▶ [Provided information]:

-- Opening Marker --

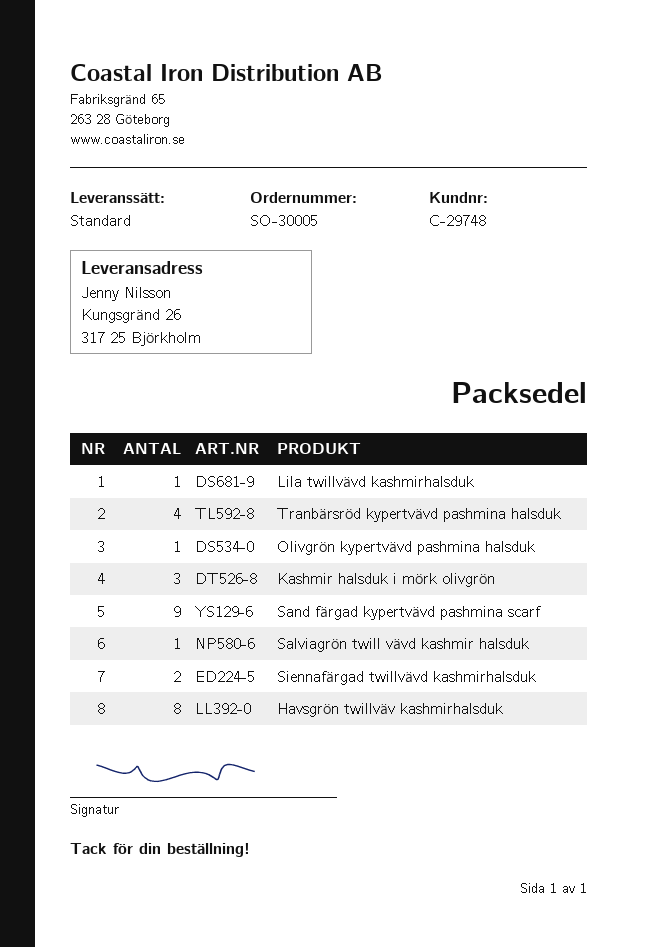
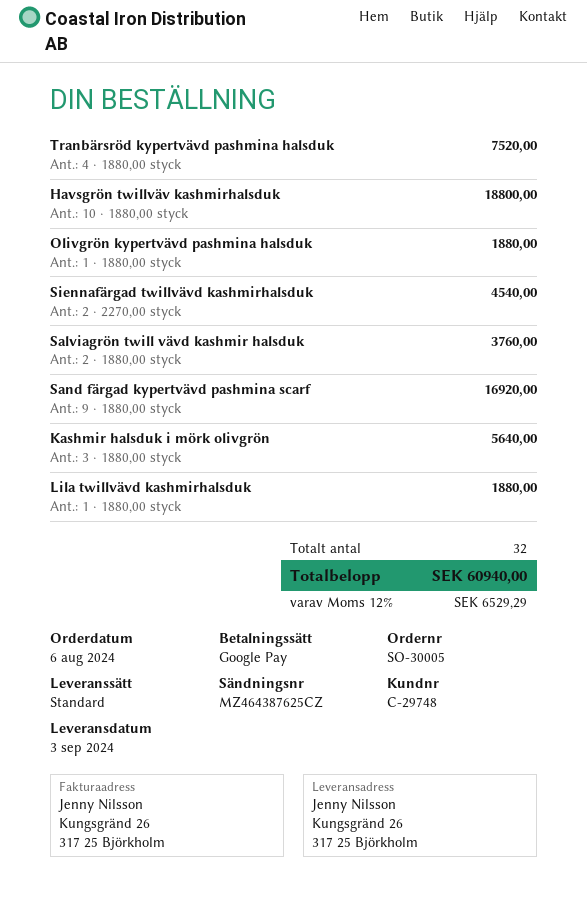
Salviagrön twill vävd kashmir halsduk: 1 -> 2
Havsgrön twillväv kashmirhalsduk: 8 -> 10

-- Closing Marker --
-- Opening Marker --

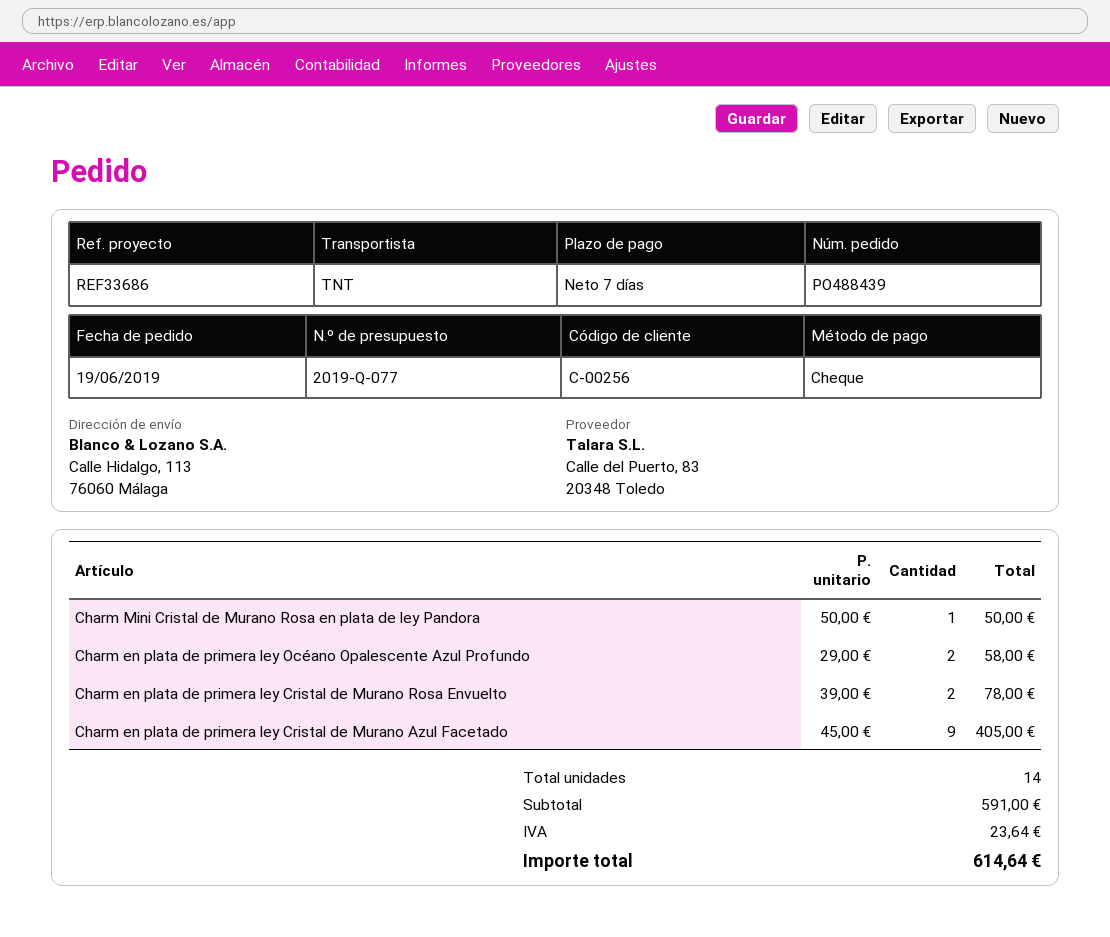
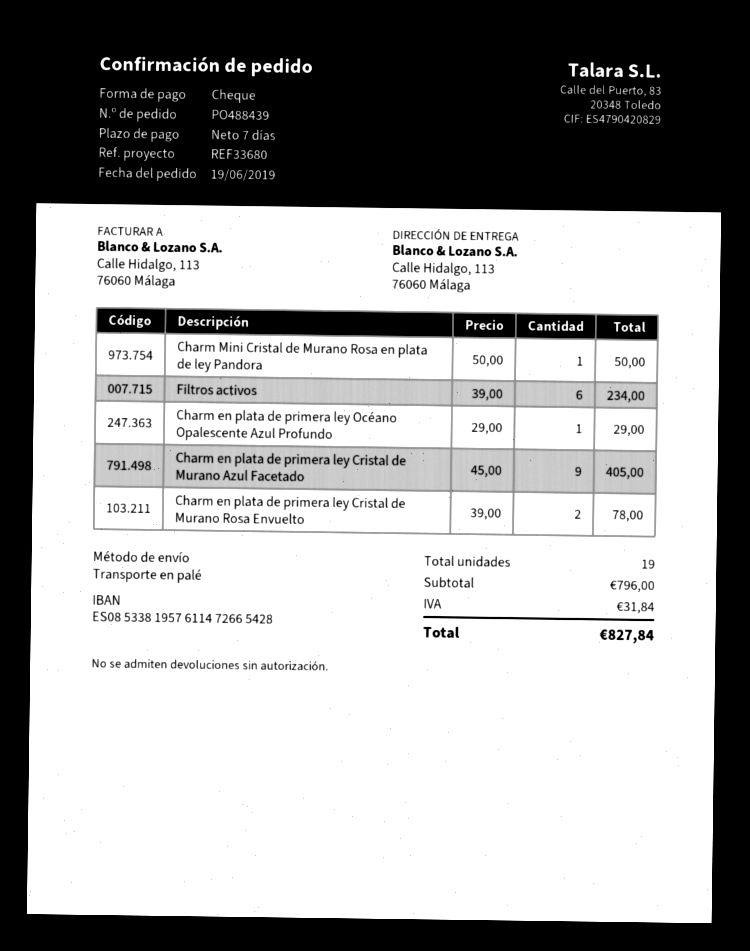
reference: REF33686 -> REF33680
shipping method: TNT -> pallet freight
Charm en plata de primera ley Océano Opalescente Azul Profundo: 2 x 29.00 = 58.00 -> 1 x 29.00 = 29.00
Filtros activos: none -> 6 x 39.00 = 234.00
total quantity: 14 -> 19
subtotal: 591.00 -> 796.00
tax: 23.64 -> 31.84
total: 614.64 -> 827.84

-- Closing Marker --

▶ [Exercise instructions]: Starting at the line above that holds "shipping method: TNT -> pallet freight" and ending at the line that holds "total: 614.64 -> 827.84", transcribe each line exactly and include no other lines.

▶ [Answer space]:
shipping method: TNT -> pallet freight
Charm en plata de primera ley Océano Opalescente Azul Profundo: 2 x 29.00 = 58.00 -> 1 x 29.00 = 29.00
Filtros activos: none -> 6 x 39.00 = 234.00
total quantity: 14 -> 19
subtotal: 591.00 -> 796.00
tax: 23.64 -> 31.84
total: 614.64 -> 827.84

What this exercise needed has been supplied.